Welcome to the year 1469! You control a Portuguese trading company whose Admiral has just vanished somewhere in the Atlantic.  You must now recruit a new Admiral and establish new trade routes to restore your company’s fortunes and hopefully find your lost admiral. This is how your story begins, and your choices will determine how it advances.  The mechanics quickly break down to four things.  Exploration, trading items and establishing trade routes and following the treasure and side quests that pop up along the way.  Oh wait, is that only three things?  Oh yes, I forgot to mention you get to watch and endless series of slides that illustrate the story with color commentary provided by Miguel, the most annoying assistant since Microsoft Bob (look it up, kids).

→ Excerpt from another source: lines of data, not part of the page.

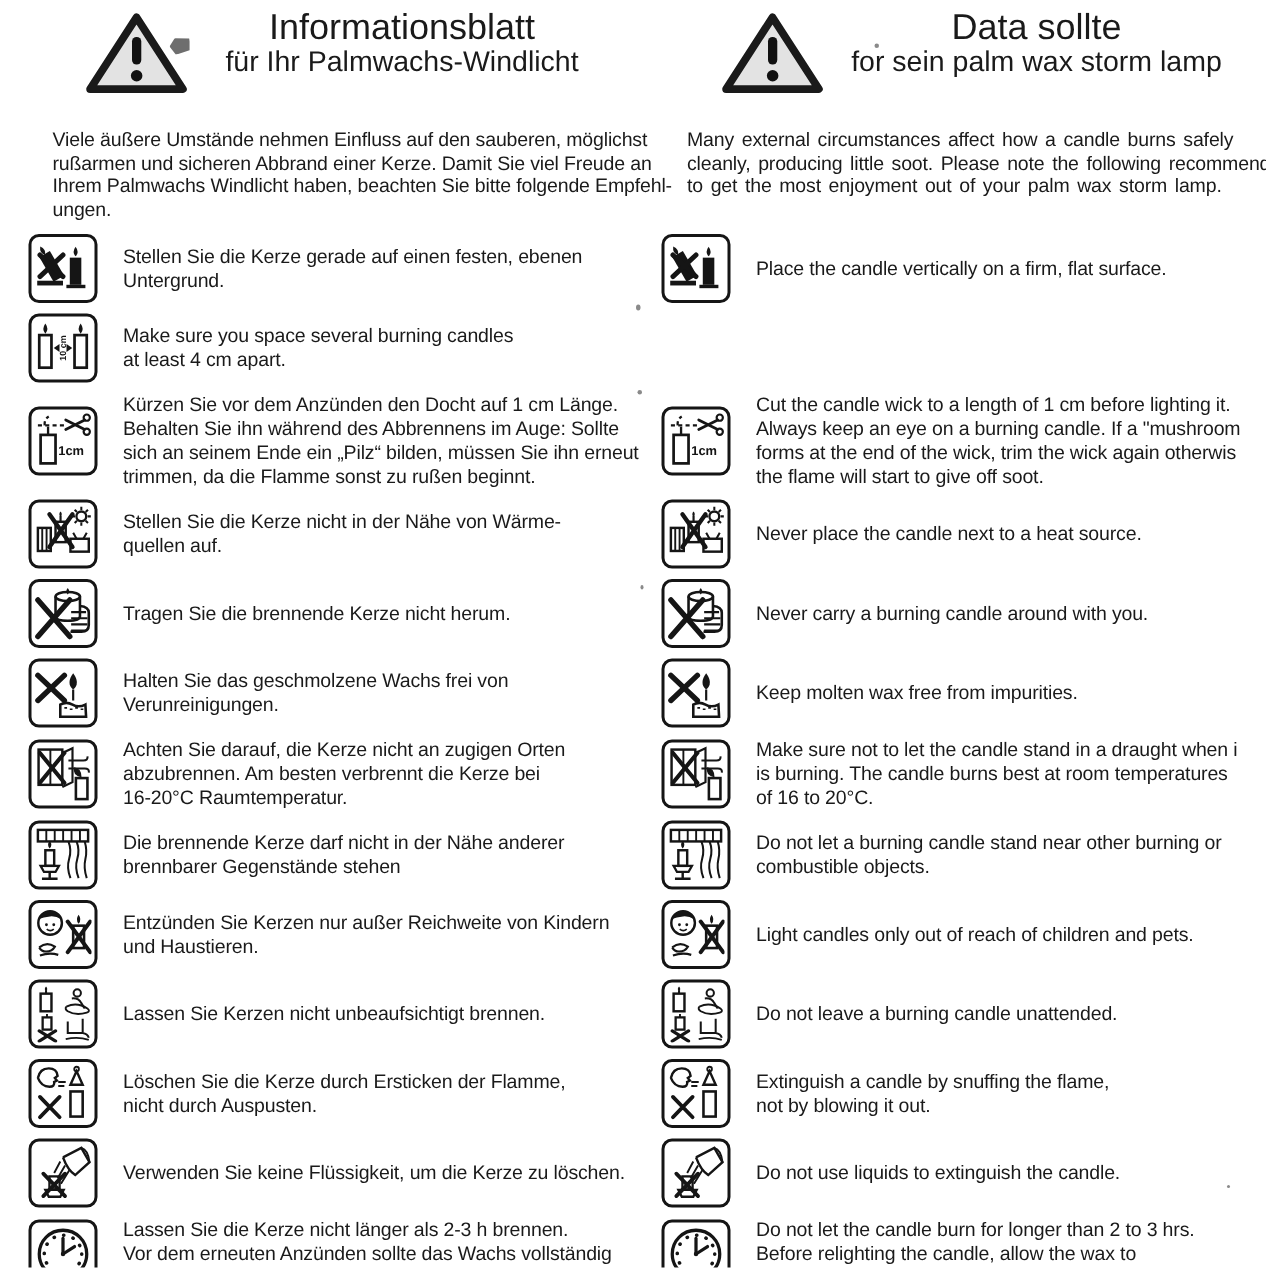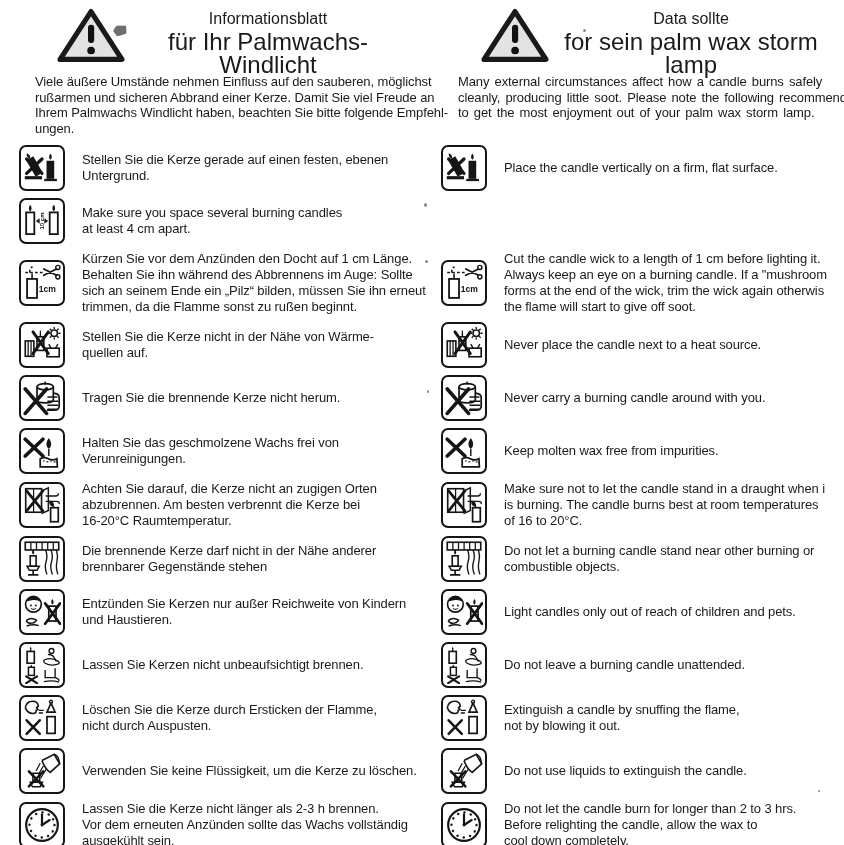--- a/index.html
+++ b/index.html
@@ -9,24 +9,24 @@
     font-family:"Liberation Sans",sans-serif;
     -webkit-font-smoothing:antialiased;
   }
   
   .header{display:flex;padding-top:5px;height:58px;}
   .hhalf{width:422px;flex-shrink:0;display:flex;align-items:flex-start;}
   .tri{width:74px;height:60px;flex-shrink:0;}
   .hhalf.left .tri{margin-left:54px;}
   .hhalf.right .tri{margin-left:56px;}
   .titles{flex:1;text-align:center;padding-top:3px;padding-right:14px;}
-  .title-l1{font-size:16px;line-height:22px;}
-  .title-l2{font-size:24px;line-height:23px;}
+  .title-l1{font-size:24px;line-height:22px;}
+  .title-l2{font-size:19px;line-height:23px;}
   
-  .introrow{display:flex;margin-top:11px;}
+  .introrow{display:flex;margin-top:22px;}
   .intro{white-space:pre;font-size:13px;line-height:15.6px;letter-spacing:-0.1px;}
   .intro-de{margin-left:35px;width:390px;flex-shrink:0;}
   .intro-en{margin-left:33px;flex:1;min-width:0;overflow:hidden;word-spacing:1.6px;}
   
   .rows{margin-top:9px;padding-left:19px;}
   .row{display:flex;align-items:center;margin-bottom:7px;min-height:46px;}
   .lcell{width:422px;flex-shrink:0;display:flex;align-items:center;}
   .rcell{flex:1;min-width:0;display:flex;align-items:center;}
   .pict{
     box-sizing:border-box;width:46px;height:46px;flex-shrink:0;

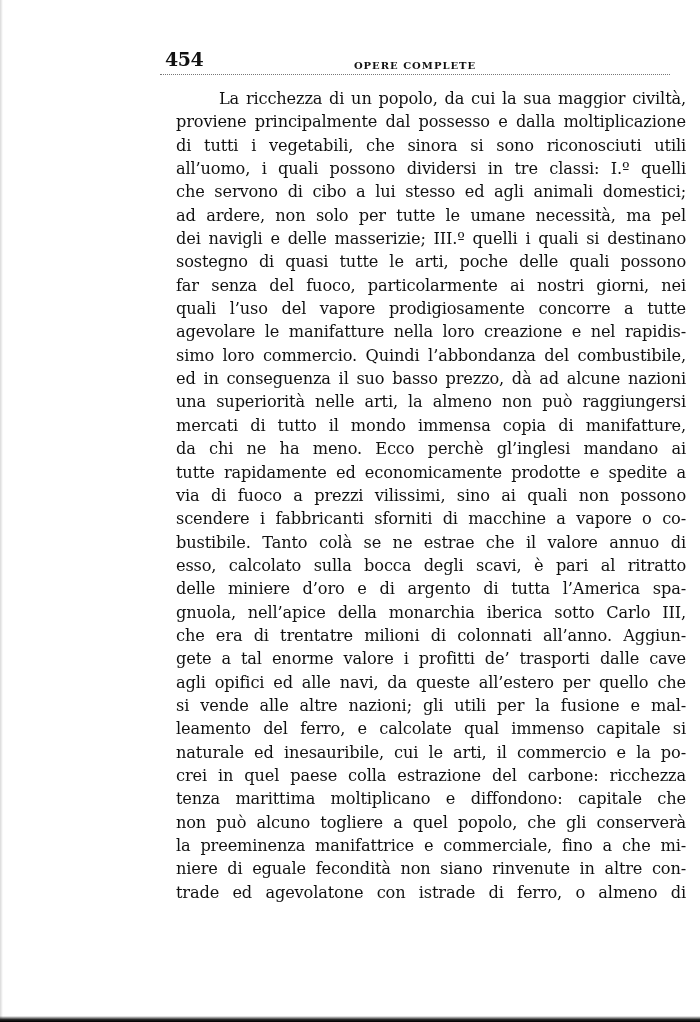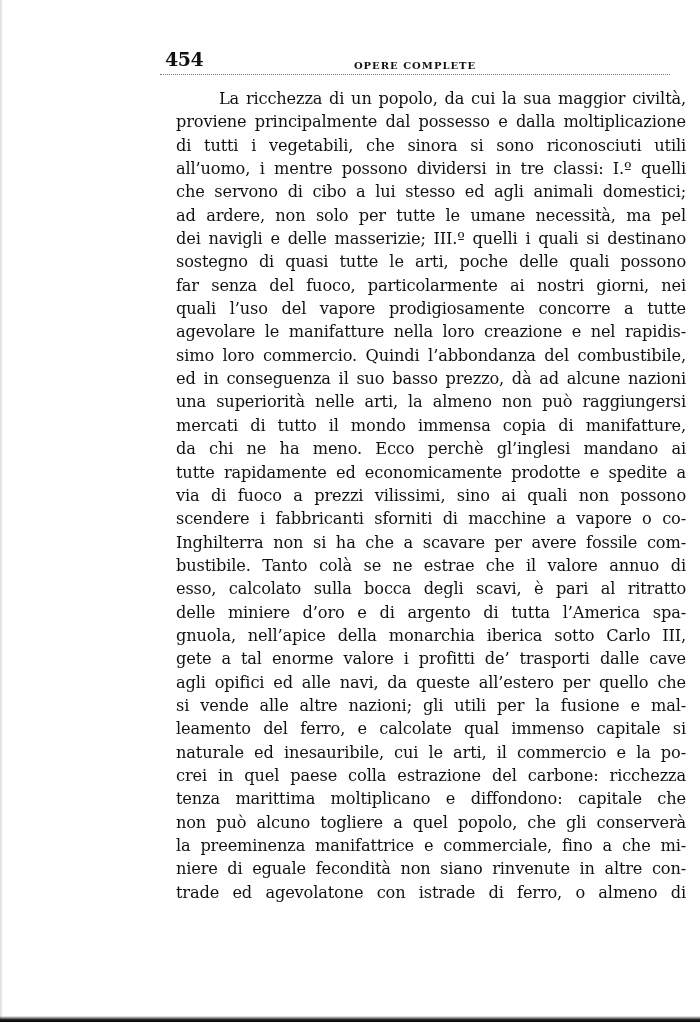--- a/index.html
+++ b/index.html
@@ -47,41 +47,41 @@
     <span class="page-number">454</span>
     <div class="running-head">OPERE COMPLETE</div>
   </div>
 
   <div class="rule"></div>
 
   <div class="body-text" id="body-text">
       <div class="line first">La ricchezza di un popolo, da cui la sua maggior civiltà,</div>
       <div class="line">proviene principalmente dal possesso e dalla moltiplicazione</div>
       <div class="line">di tutti i vegetabili, che sinora si sono riconosciuti utili</div>
-      <div class="line">all’uomo, i mentre possono dividersi in tre classi: I.º quelli</div>
+      <div class="line">all’uomo, i quali possono dividersi in tre classi: I.º quelli</div>
       <div class="line">che servono di cibo a lui stesso ed agli animali domestici;</div>
       <div class="line">ad ardere, non solo per tutte le umane necessità, ma pel</div>
       <div class="line">dei navigli e delle masserizie; III.º quelli i quali si destinano</div>
       <div class="line">sostegno di quasi tutte le arti, poche delle quali possono</div>
       <div class="line">far senza del fuoco, particolarmente ai nostri giorni, nei</div>
       <div class="line">quali l’uso del vapore prodigiosamente concorre a tutte</div>
       <div class="line">agevolare le manifatture nella loro creazione e nel rapidis-</div>
       <div class="line">simo loro commercio. Quindi l’abbondanza del combustibile,</div>
       <div class="line">ed in conseguenza il suo basso prezzo, dà ad alcune nazioni</div>
       <div class="line">una superiorità nelle arti, la almeno non può raggiungersi</div>
       <div class="line">mercati di tutto il mondo immensa copia di manifatture,</div>
       <div class="line">da chi ne ha meno. Ecco perchè gl’inglesi mandano ai</div>
       <div class="line">tutte rapidamente ed economicamente prodotte e spedite a</div>
       <div class="line">via di fuoco a prezzi vilissimi, sino ai quali non possono</div>
       <div class="line">scendere i fabbricanti sforniti di macchine a vapore o co-</div>
-      <div class="line">Inghilterra non si ha che a scavare per avere fossile com-</div>
       <div class="line">bustibile. Tanto colà se ne estrae che il valore annuo di</div>
       <div class="line">esso, calcolato sulla bocca degli scavi, è pari al ritratto</div>
       <div class="line">delle miniere d’oro e di argento di tutta l’America spa-</div>
       <div class="line">gnuola, nell’apice della monarchia iberica sotto Carlo III,</div>
+      <div class="line">che era di trentatre milioni di colonnati all’anno. Aggiun-</div>
       <div class="line">gete a tal enorme valore i profitti de’ trasporti dalle cave</div>
       <div class="line">agli opifici ed alle navi, da queste all’estero per quello che</div>
       <div class="line">si vende alle altre nazioni; gli utili per la fusione e mal-</div>
       <div class="line">leamento del ferro, e calcolate qual immenso capitale si</div>
       <div class="line">naturale ed inesauribile, cui le arti, il commercio e la po-</div>
       <div class="line">crei in quel paese colla estrazione del carbone: ricchezza</div>
       <div class="line">tenza marittima moltiplicano e diffondono: capitale che</div>
       <div class="line">non può alcuno togliere a quel popolo, che gli conserverà</div>
       <div class="line">la preeminenza manifattrice e commerciale, fino a che mi-</div>
       <div class="line">niere di eguale fecondità non siano rinvenute in altre con-</div>

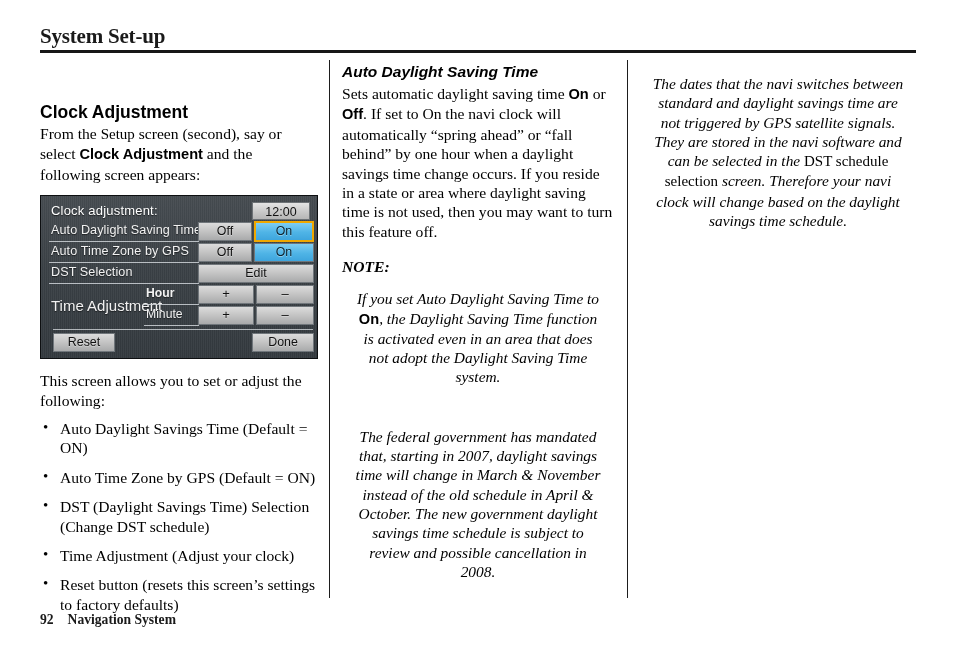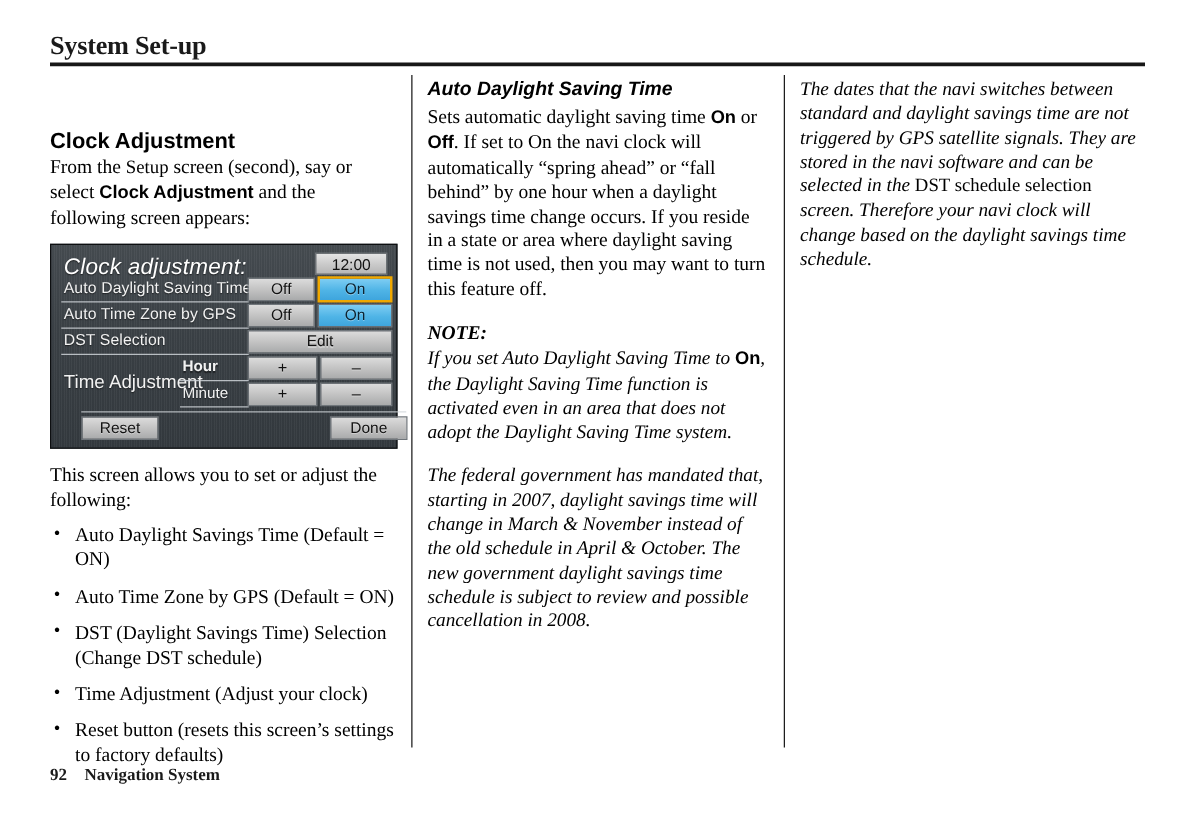--- a/index.html
+++ b/index.html
@@ -78,25 +78,26 @@
     color: #000;
   }
   p.body {
     margin: 0 0 0 0;
     font-family: "Liberation Serif", serif;
     font-size: 15.6px;
     line-height: 19.4px;
     text-align: left;
   }
   p.body-italic {
-    margin: 0;
+    margin: 12px;
     font-family: "Liberation Serif", serif;
     font-style: italic;
     font-size: 15.4px;
     line-height: 19.3px;
+    text-align: center;
   }
   .note-label {
     font-family: "Liberation Serif", serif;
     font-weight: bold;
     font-style: italic;
     font-size: 15.6px;
     line-height: 20px;
     display: block;
   }
   .sans-b {
@@ -153,25 +154,24 @@
   }
   #navi-inner {
     position: relative;
     width: 100%;
     height: 100%;
   }
   .navi-title {
     position: absolute;
     left: 5px;
     top: 3px;
-    font-size: 18px;
+    font-size: 13px;
     color: #ffffff;
     letter-spacing: 0.2px;
     text-shadow: 0 1px 1px rgba(0,0,0,0.6);
-    font-style: italic;
   }
   .navi-clock {
     position: absolute;
     right: 2px;
     top: 2px;
     width: 58px;
     height: 18px;
     line-height: 18px;
     text-align: center;
     font-size: 12.5px;
@@ -259,21 +259,21 @@
     right: 113px;
     height: 1px;
     background: #cfd4d8;
     opacity: .85;
   }
   .rule-mid    { top: 19px; }
   .rule-bottom { top: 40px; }
 
   .navi-footer {
     position: absolute;
-    left: 16px;
+    left: 4px;
     bottom: 0px;
     width: 100%;
     height: 24px;
   }
   .navi-footer::before {
     content: "";
     position: absolute;
     left: 3px;
     right: 3px;
     top: -1px;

Exploration is accomplished via your Admirals.  The first few are free while subsequent recruits must be unlocked by watching more slides. (Ahem) I mean advancing their quests. These quests can be as simple as finding them or as complicated as helping them settle old scores.  Each new Admiral brings their own suite of strengths and weaknesses to the table. For example, Admiral Almeida can salvage sunken ships and her high charisma allows her to dock in any city, but she fights like a three-toed tree sloth and is vulnerable to everything from pirates to THE KRAKEN. You can offset this by buying better ships and weapons.

Hooray! I’ve discovered Rome… oh wait.. we already knew about Rome.

Hooray! I’ve discovered Rome… oh wait.. we already knew about Rome.

What your admirals find will shape your map and the opportunities available to you.  Admirals will also occasionally report things that don’t exist warping your perception of the world. After all, lousy intel has brought down empires bigger than your little trading company.  Do you head around Africa to reach the Far East or do you pull a Columbus and just go west?

Catalog your discoveries, just like Uncle Kenny used to do with his slides from his yearly trip to Manila

Catalog your discoveries, just like Uncle Kenny used to do with his slides from his yearly trip to Manila

The exploration gives your Admirals a hobby but your butt is back in Lisbon so you will have to handle the business end of things by establishing trade routes, fighting off pirates and trying to turn a profit, and of course what would the Late Middle Ages be without a visit from everyone’s favorite pandemic, the plague? This cuts profits by decreasing, well, everything.

Quests and treasures aren’t as fun as they sound. However, you spend most of the time you aren’t watching the story advance via the endless series of slides, merely looking around the map zooming in on icons to see if its what you are looking for. The more you explore, the more treasure and trade routes.

The goal is to complete all the quests and presumably map the Earth.  The game is relatively large, and I’ve yet to map the whole thing.

Way to go Luis

Way to go Luis

In terms of actual historical accuracy, it’s about a C.  Many of the concepts and setting are real but the story and characters are made up.  It would be a useful game for a third grader to play if they can get past the boredom of the endless story slides, and I do mean endless.  I thought I was simply doing the intro the first evening I played it. 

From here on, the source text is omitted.